Most books inspire me to write, either because, “Damn, that book was so good, I want to do that, too,” or “Damn, I could do waaay better than that.”

Then there are books like Jennifer Egan’s The Keep, which make we want to give up writing because nothing I could ever produce would come close to the genius of this book. The Keep has more levels than Scientology, and I was awed by the way Egan manages complex storylines and plot points.

The Keep begins as a gothic horror novel with a literary bent ala Joyce Carol Oates or Edgar Allan Poe. But soon, we learn that it’s a story-within-a-story. The primary storyline is actually the product of an inmate in a prison writing group (or is it more real than that?).

I often find metafiction horribly pretentious, but in Egan’s hands this device achieves a deeper complexity of character. The “fictional” tale is almost a confession, or at least catharthis, and the way the two narratives play off each other creates unbearable tension.

Finally, Egan includes a third narrative that completes the cycle of co-dependency that runs through the novel. Ultimately, this is a story of identity, exploration and imprisonment. What is real or not real doesn’t matter much. The question to answer is: What do we do with the demons that haunt us?

Or rather, Where do we keep them?

The best part is that Egan leaves these questions (and these narratives) half answered. There are no neat, tidy endings. No sunsets, no profound philosophical conclusions. There are only troubled, complex people in turn confronting and running from their ghosts.

For a book with so much surrealism, the lack of resolution at the finish gives it a stunning verisimilitude: Did we really believe we could ever completely outrun our ghosts?

At the end, I wanted the story to go on and on, which is the magic of any great novel. It leaves you imagining the characters as real people and you want to know how they turn out.

I was also left wanting for a map to figure out how Egan navigated the dark, twisting corridors of this complex, yet refreshingly enjoyable novel. Mark this down as a “must-read.”

Interestingly, there is a film version in the works. I’m not sure the narrative will hold up because of the limitations of cinema, but it will be worth a look. Just be sure to read the book first.

Unsettling Chapters: Joyce Carol Oates

Nobody does literary horror better than Joyce Carol Oates, and nowhere is the fear more palpable than in her 1994 collection of psychological terror, Haunted: Tales of the Grotesque.

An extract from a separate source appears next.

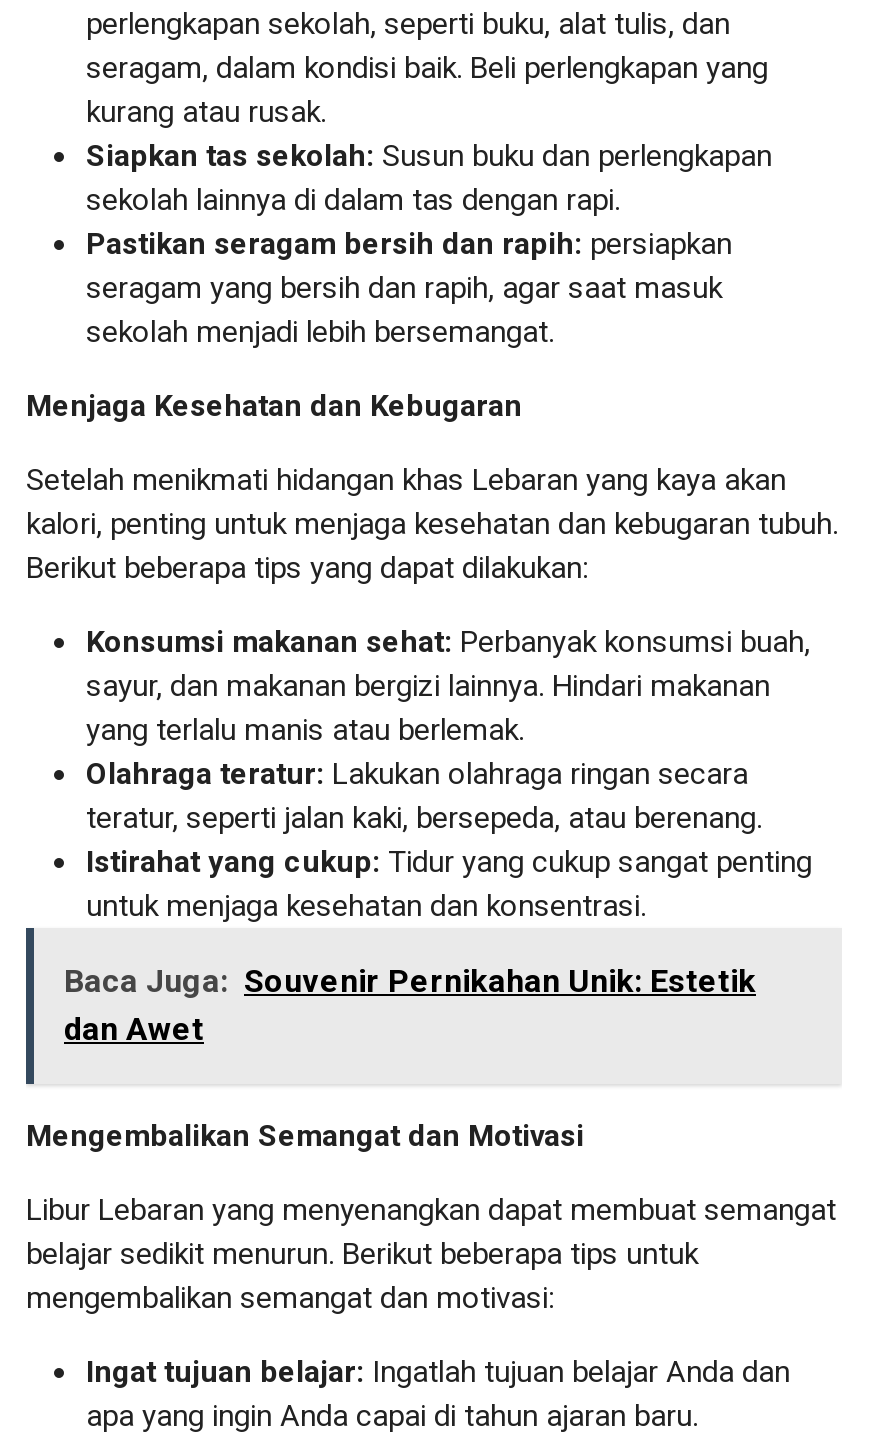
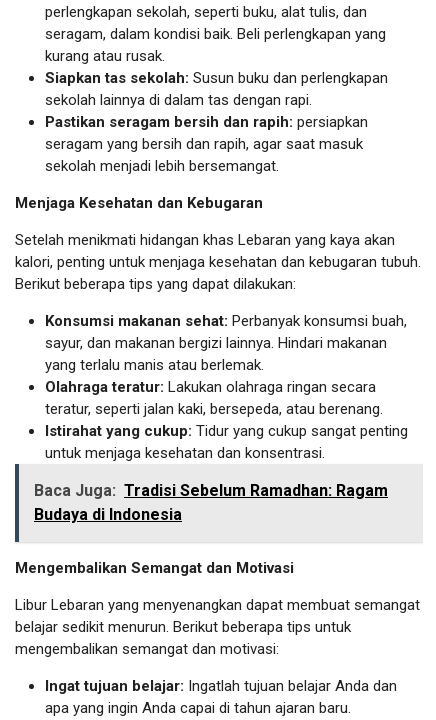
- Baca Juga: Souvenir Pernikahan Unik: Estetik
- dan Awet
+ Baca Juga: Tradisi Sebelum Ramadhan: Ragam
+ Budaya di Indonesia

Among the unrelenting terrors:

The title story, in which a woman recalls a haunted farmhouse from her youth, where she and her friend encounter something much more sinister than a ghost.

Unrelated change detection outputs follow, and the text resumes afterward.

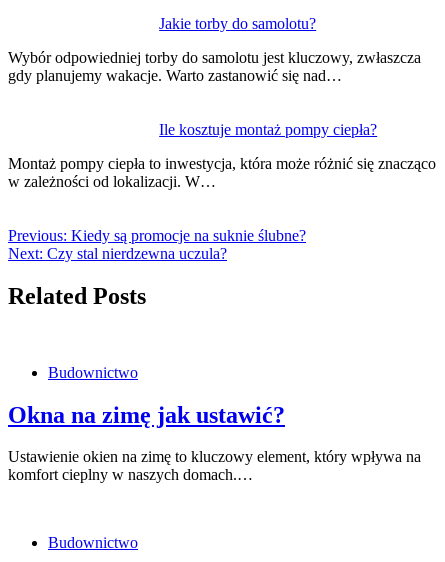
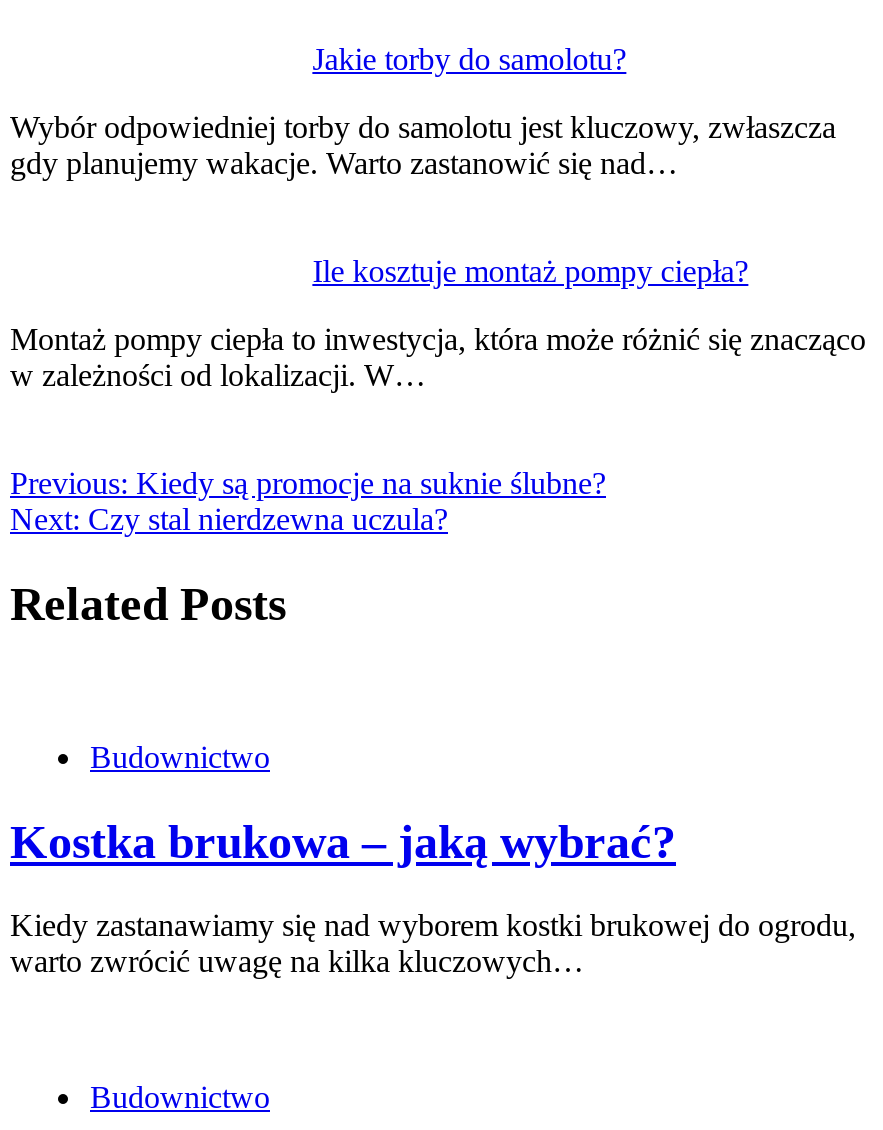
- Okna na zimę jak ustawić?
+ Kostka brukowa – jaką wybrać?

- Ustawienie okien na zimę to kluczowy element, który wpływa na
- komfort cieplny w naszych domach.…
+ Kiedy zastanawiamy się nad wyborem kostki brukowej do ogrodu,
+ warto zwrócić uwagę na kilka kluczowych…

“Don’t You Trust Me?” an unsettling account of an illegal and controversial medical procedure — and the exploitation it brings.

And the disturbing “Extenuating Circumstances” is a mother’s confessional that reveals its excruciating conclusion like a mummy unwrapping its bandages (think David Foster Wallace’s “Incarnations of a Burned Child”).

This collection is also packed with signature Oates violence and revenge, and the tale of a macabre grocery store as discomforting as flakes of glass beneath the skin.

Diehards should also read the sequel, The Collector of Hearts: New Tales of the Grotesque, which has its moments, but doesn’t stand up to the original. The book starts strong, with the Twilight Zone-ish “The Sky Blue Ball,” which I think I devoured in a single breath. Haunting and mysterious, this one’s got a Creep Factor of 10.

She hits this high note again with the title story, a classic bit of Oates’ caught-in-the-spiderweb nightmare. From the start, we can guess the fate of our protagonist. And we ache throughout the piece, hoping it goes the other way.

Some of her other collections include The Female of the Species: Tales of Mystery and Suspense, a collection of short stories about female killers, and The Museum of Dr. Moses.

And fear not, fans of Joyce Carol Oates: We’re not through with the author just yet. We have another Oates entry planned closer to Halloween.

Parts of this post are adapted from an earlier article of mine, “Thirteen horrifying reads for Halloween,” which appeared in the Boulder Camera in 2008.